Integrating Bodywork into Athletic Conditioning

For competitive athletes, bodywork should be part of the overall conditioning regimen. Smooth moving muscles and tendons create better mechanics. Athletes with bound muscles and tissues tend to compensate by using adjacent muscles that do not function with proper mechanics. This imbalance can lead to injury. With regular bodywork, muscles can remain free of adhesions and tendons loose to prevent possible injury.

Treatment Techniques in Bodywork

When you book a therapeutic massage for tendonitis, your bodywork professional will deploy an array of specialized techniques to get you back in peak form:

Swedish Massage: Long, flowing strokes improve overall circulation while lighter friction maneuvers target localized tendon areas.

Trigger Point Therapy: Laser-focused pressure releases those excruciatingly stubborn muscle knots fueling compensatory strain patterns.

Myofascial Release: Sustained pressures into the muscle and fascial tissues banish mobility-restricting adhesions.

Sports Massage: Cross-fiber friction, compression, and stretching unwind constricted musculature around overworked tendons.

Instrument-Assisted Soft Tissue Mobilization: Specialized tools concentrate forces to break down scar tissue and densified areas.

But bodywork’s benefits extend far beyond the treatment room. Your massage therapist will also provide home care strategies like icing, self-massage with tools, and tailored stretches to ensure the pain-relieving effects endure long after your session ends. This multifaceted approach means you can kiss tendonitis goodbye while avoiding the hazards of long-term medication use or invasive surgery.

Just ask clients like David, who came to Tricomi utterly debilitated by chronic knee and leg pain and on the verge of surgery. “Within a couple of weeks, the pain was gone,” he marveled. “Amazing result!”

We have many success stories like David’s.

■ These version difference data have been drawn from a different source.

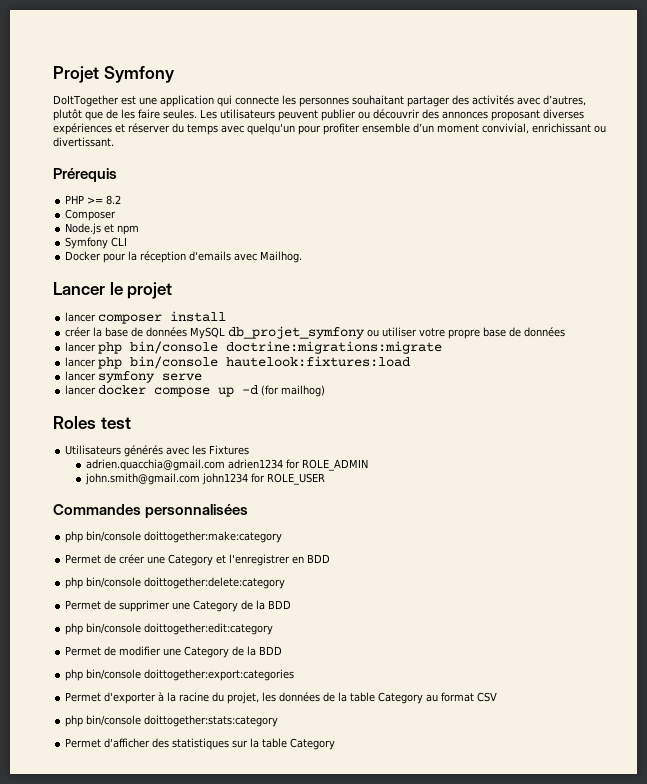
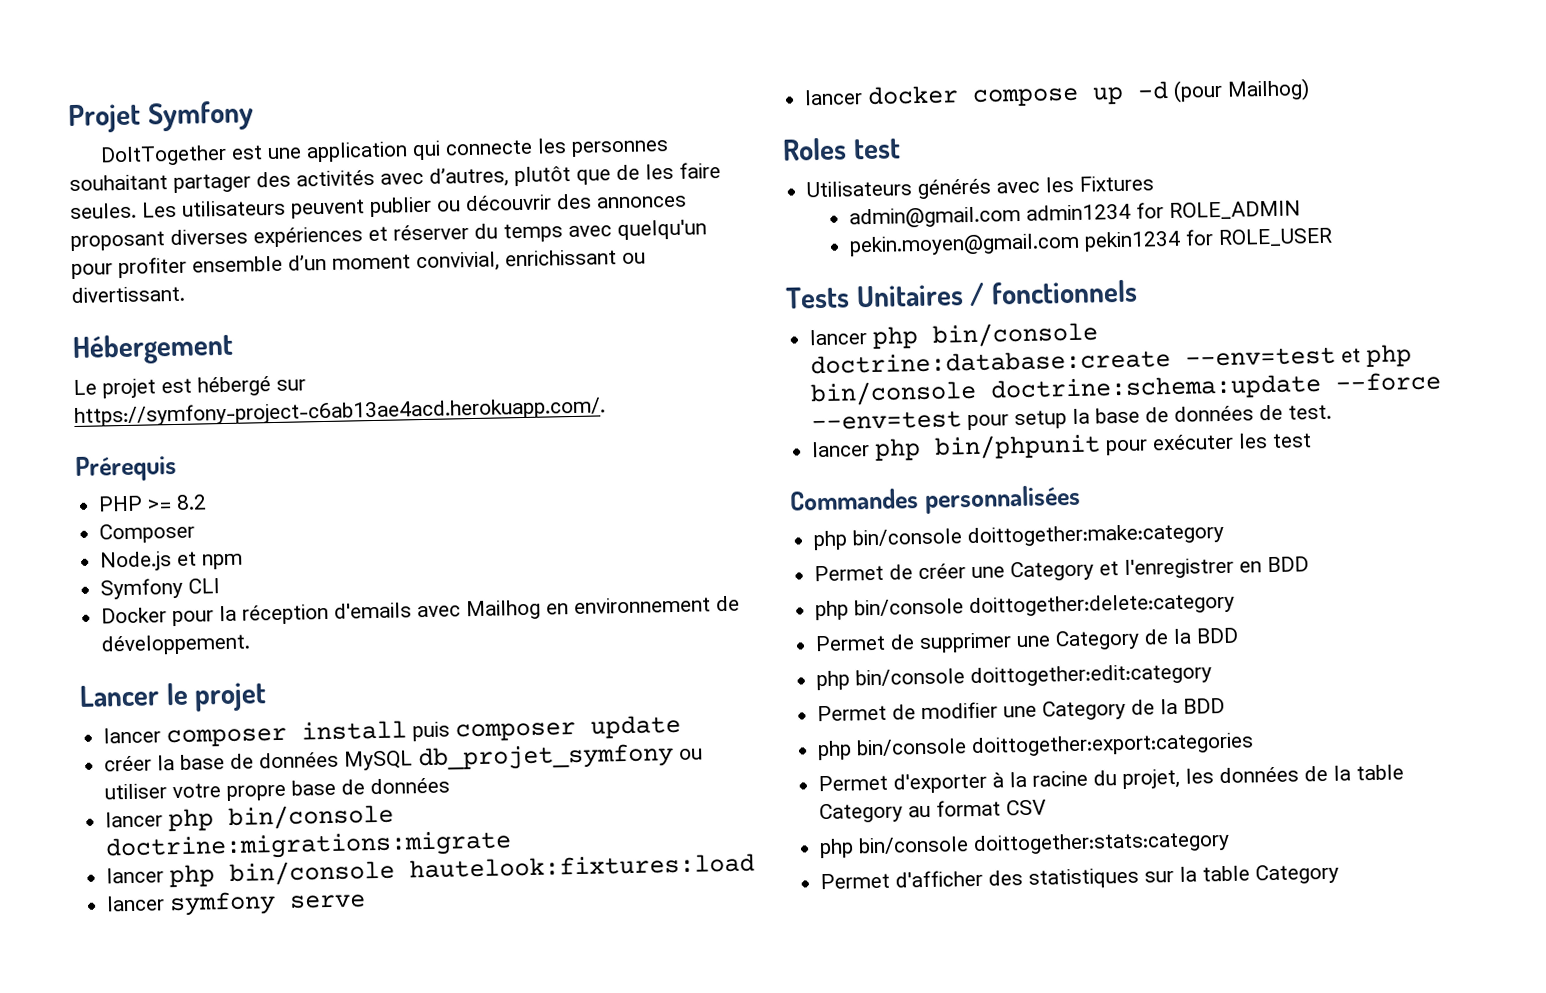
+ Hébergement
+ Le projet est hébergé sur https://symfony-project-c6ab13ae4acd.herokuapp.com/.
- Docker pour la réception d'emails avec Mailhog.
+ Docker pour la réception d'emails avec Mailhog en environnement de développement.
- lancer composer install
+ lancer composer install puis composer update
- lancer docker compose up -d (for mailhog)
+ lancer docker compose up -d (pour Mailhog)
- adrien.quacchia@gmail.com adrien1234 for ROLE_ADMIN
+ admin@gmail.com admin1234 for ROLE_ADMIN
- john.smith@gmail.com john1234 for ROLE_USER
+ pekin.moyen@gmail.com pekin1234 for ROLE_USER
+ Tests Unitaires / fonctionnels
+ lancer php bin/console doctrine:database:create --env=test et php bin/console doctrine:schema:update --force --env=test pour setup la base de données de test.
+ lancer php bin/phpunit pour exécuter les test

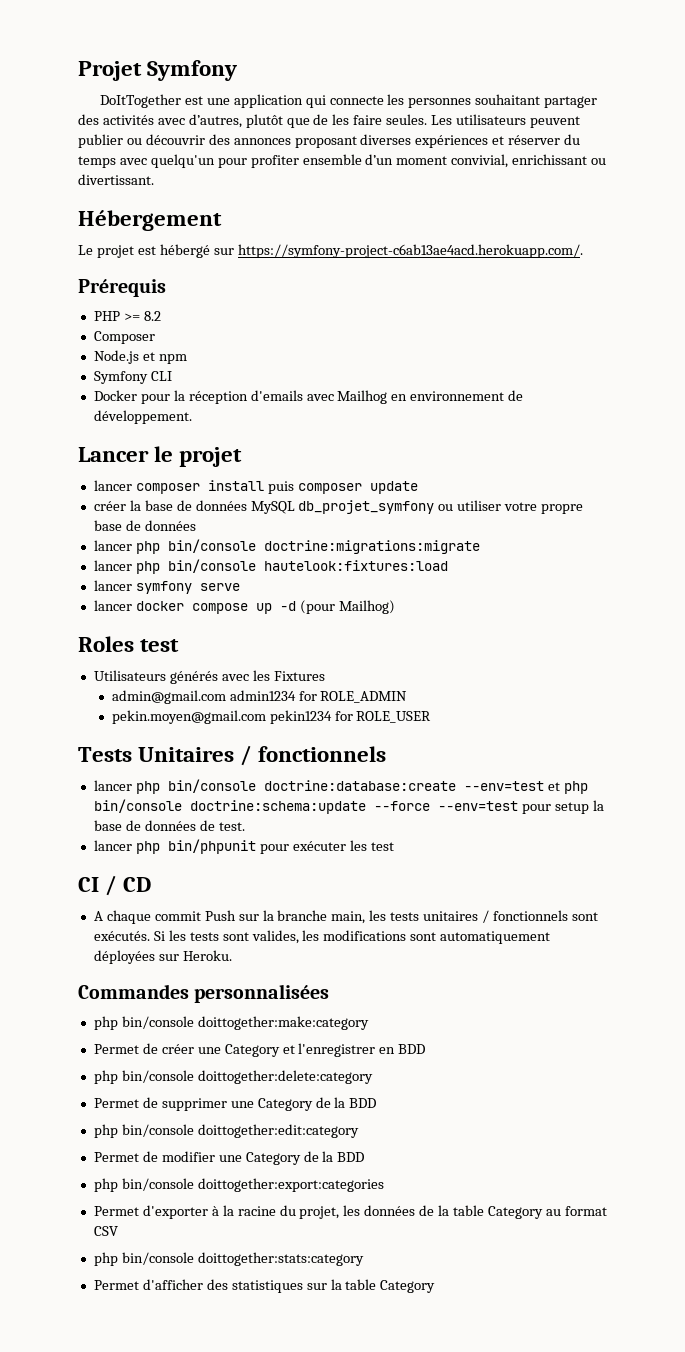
+ CI / CD
+ A chaque commit Push sur la branche main, les tests unitaires / fonctionnels sont exécutés. Si les tests sont valides, les modifications sont automatiquement déployées sur Heroku.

This includes professional athletes recovering from injuries that could have ended their careers, as well as office workers getting relief from pain caused by an overworked mouse hand.

Preventing Tendonitis

Proper diet, regular exercise and healthy tissue keep us in our best form. The better condition your connective tissue is in, the healthier and stronger you are and the more resistant you are to injury. Make bodywork part of your overall wellness routine to live pain free.

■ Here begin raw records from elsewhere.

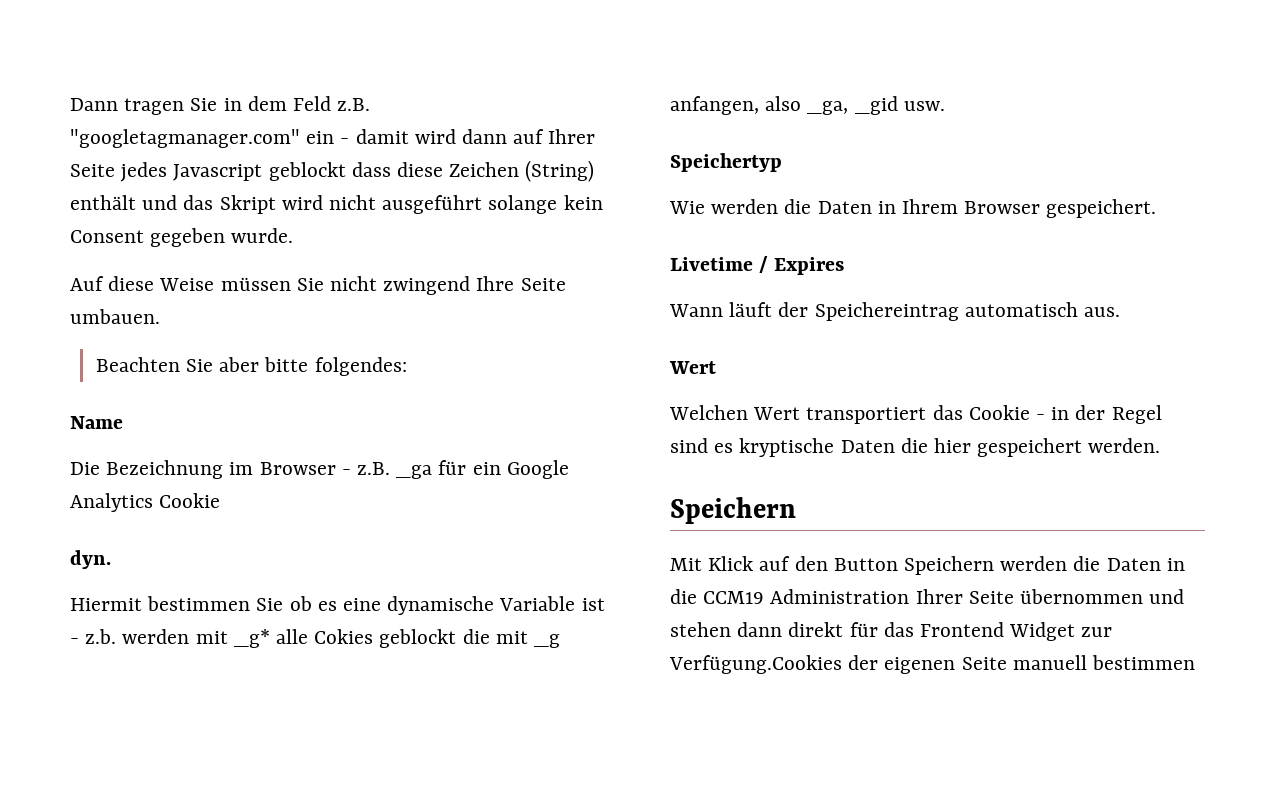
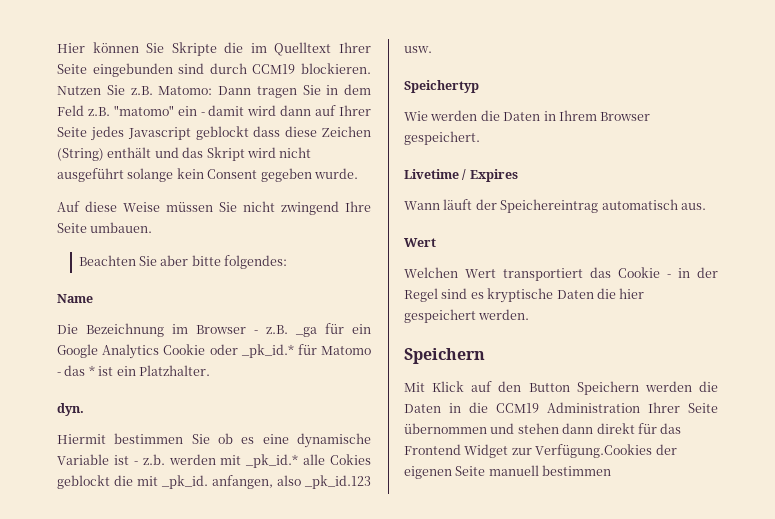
- Dann tragen Sie in dem Feld z.B. "googletagmanager.com" ein - damit wird dann auf Ihrer Seite jedes Javascript geblockt dass diese Zeichen (String) enthält und das Skript wird nicht ausgeführt solange kein Consent gegeben wurde.
+ Hier können Sie Skripte die im Quelltext Ihrer Seite eingebunden sind durch CCM19 blockieren. Nutzen Sie z.B. Matomo: Dann tragen Sie in dem Feld z.B. "matomo" ein - damit wird dann auf Ihrer Seite jedes Javascript geblockt dass diese Zeichen (String) enthält und das Skript wird nicht ausgeführt solange kein Consent gegeben wurde.
- Die Bezeichnung im Browser - z.B. _ga für ein Google Analytics Cookie
+ Die Bezeichnung im Browser - z.B. _ga für ein Google Analytics Cookie oder _pk_id.* für Matomo - das * ist ein Platzhalter.
- Hiermit bestimmen Sie ob es eine dynamische Variable ist - z.b. werden mit _g* alle Cokies geblockt die mit _g anfangen, also _ga, _gid usw.
+ Hiermit bestimmen Sie ob es eine dynamische Variable ist - z.b. werden mit _pk_id.* alle Cokies geblockt die mit _pk_id. anfangen, also _pk_id.123 usw.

While tendonitis can’t always be avoided, you can significantly reduce your risk by:

  • Properly warming up before intense activities
  • Using proper form and technique to avoid excess strain
  • Taking breaks from repetitive motions
  • Maintaining flexibility through regular stretching
  • Using supportive gear like braces or straps
  • Building overall conditioning through strength training

Don’t neglect preventative self-care – an ounce of proactive tendon TLC is worth a pound of cure!

Conclusion: Embracing a Pain-Free Life

Close up back view of senior old man with a travel backpack on his back and holds his hands up as a sign of freedom stands on the seaside at sunset.

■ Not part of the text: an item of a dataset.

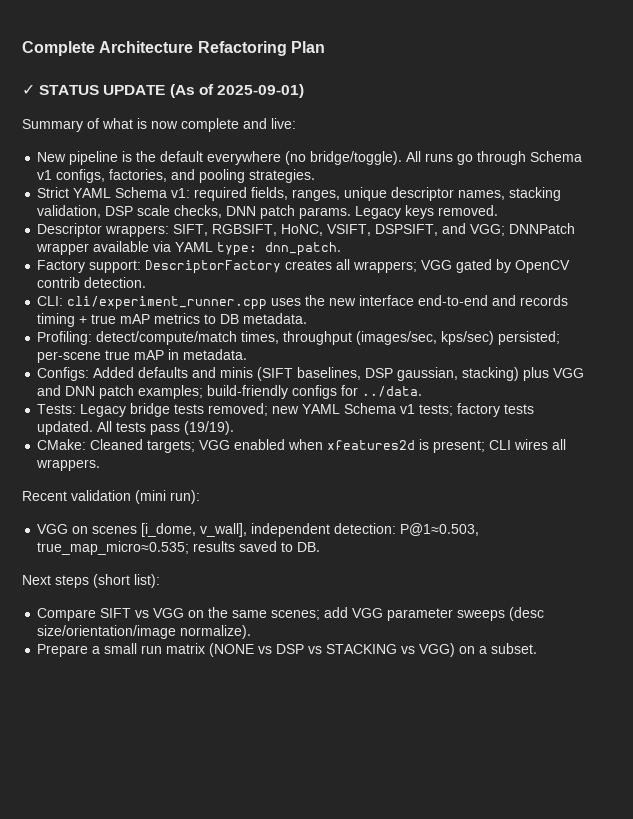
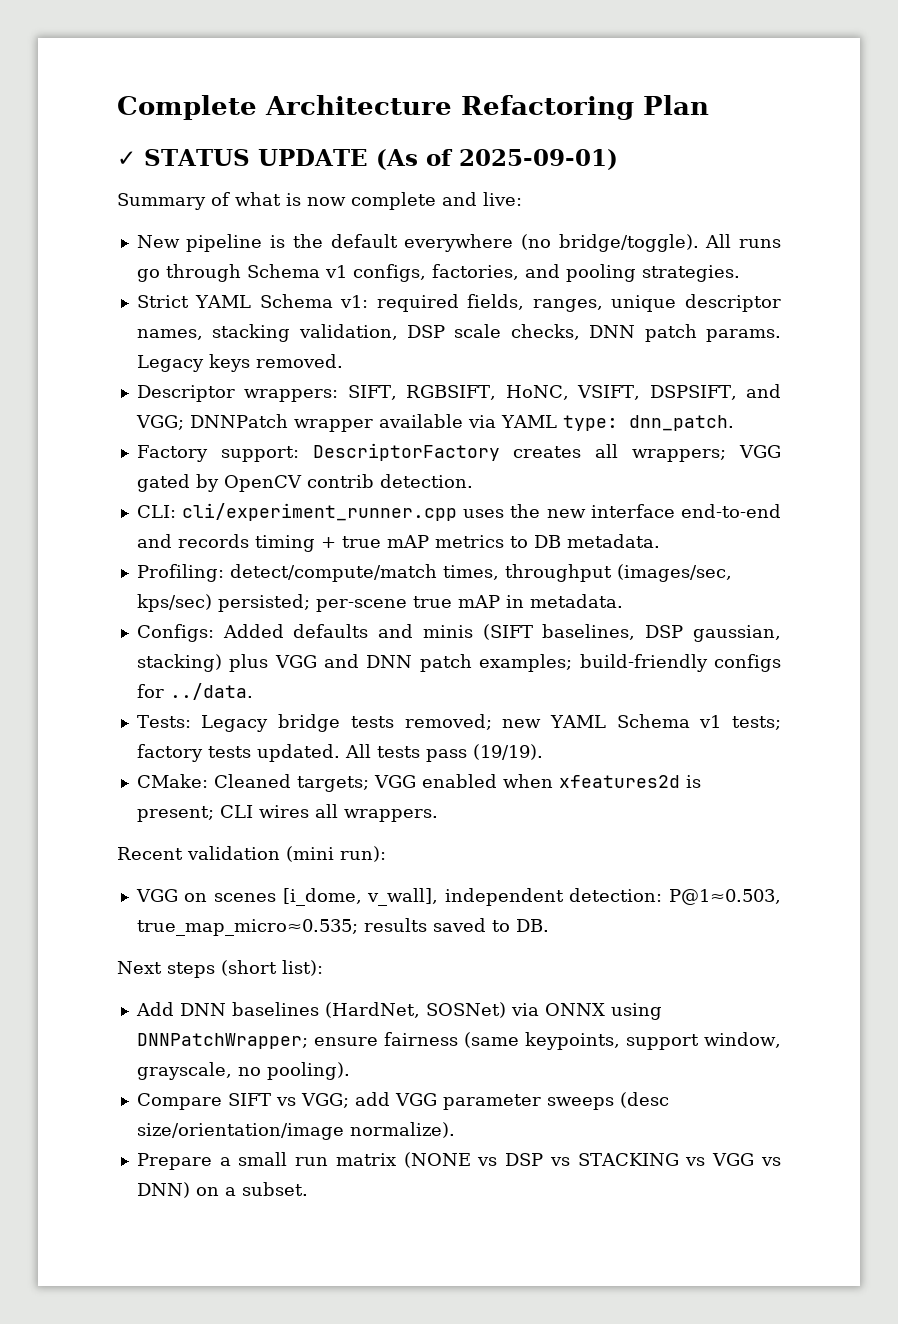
- Compare SIFT vs VGG on the same scenes; add VGG parameter sweeps (desc size/orientation/image normalize).
+ Add DNN baselines (HardNet, SOSNet) via ONNX using DNNPatchWrapper; ensure fairness (same keypoints, support window, grayscale, no pooling).
+ Compare SIFT vs VGG; add VGG parameter sweeps (desc size/orientation/image normalize).
- Prepare a small run matrix (NONE vs DSP vs STACKING vs VGG) on a subset.
+ Prepare a small run matrix (NONE vs DSP vs STACKING vs VGG vs DNN) on a subset.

So, why let tendonitis cramp your style any longer? Reclaim your active lifestyle by committing to a customized bodywork regimen tailored to your unique needs. With consistent therapeutic massage integrated into your self-care routine, you’ll be back to crushing your fitness goals, adventuring without limitations, and embracing every facet of life – 100% pain-free. Trust us, your tendons will be thanking you!